Jeremy Pickens contributed to this post.
Jeremy did a great job of presenting our Reverted Indexing paper, but the short session made it difficult to answer all questions and comments thoroughly. For example, William Webber wrote up a post summarizing our work, in which he observed
The authors surmise that the reverted index is more effective because it suggests more selective expansion terms, and they reproduce example term sets as evidence. This explanation is convincing enough as far as it goes; but what is not explained is why the reverted index’s expansion terms are more selective. The reason is not obvious. A single-term reverted index is not much more than a weighted direct index, mapping from documents to the terms that occur in them
I would like to address his comments because this is a key aspect of Reverted Indexing.
The key to understanding how a Reverted Index assigns weights is the following mapping:
- The number of queries that retrieved a particular document becomes the document frequency statistic in the reverted index.
- The sum of the retrieval scores of all docids retrieved by a Basis Query becomes the reverted document length
In general, basis queries that have a high probability/score for retrieving a particular docid are preferred. But if those basis queries retrieve a lot of other documents as well, the relative contribution of that score is lowered (due to a higher reverted document length). Therefore, docids that are retrieved by more specific basis queries (with lower DF) get preferred by the ranking algorithm. Terms with high DF (such as Africa and African in the example from the paper) tend not to get selected by the expansion algorithm because of the cutoff that William mentioned in his post, but also because of the reverted document length component. The cutoff is applied to a list of expansion terms (basis queries) ranked by their weights. Increasing the cutoff would serve only to increase the reverted document length, and therefore lower the relative contribution of these documents.

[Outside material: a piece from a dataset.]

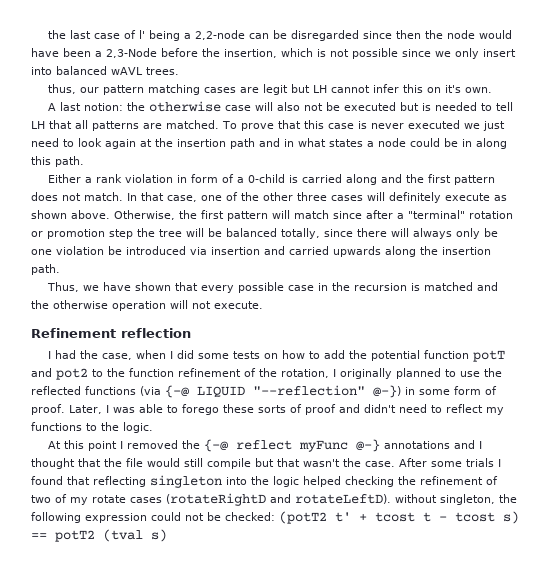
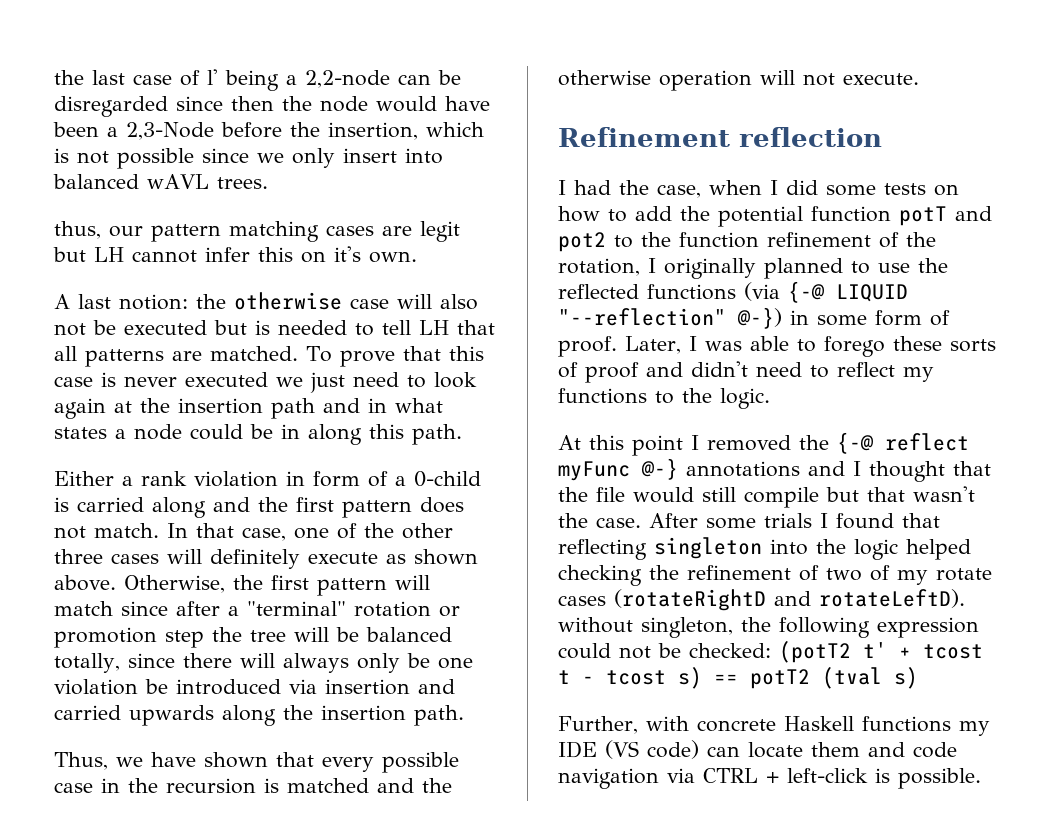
+ Further, with concrete Haskell functions my IDE (VS code) can locate them and code navigation via CTRL + left-click is possible.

In short, the more specific expansion terms are selected over the more general terms by leveraging existing weighting frameworks that prefer “shorter” documents in the reverted index, which are roughly a function of lower document frequencies in the standard index, i.e.,
rev_tf / rev_doclength <-> score / sum_of_scores
Note that there is also a third factor at play in the reverted indexes: Reverted IDF.
Finally, these more specific terms also result in efficiency gains because the inverted lists associated with more specific expansion terms are shorter.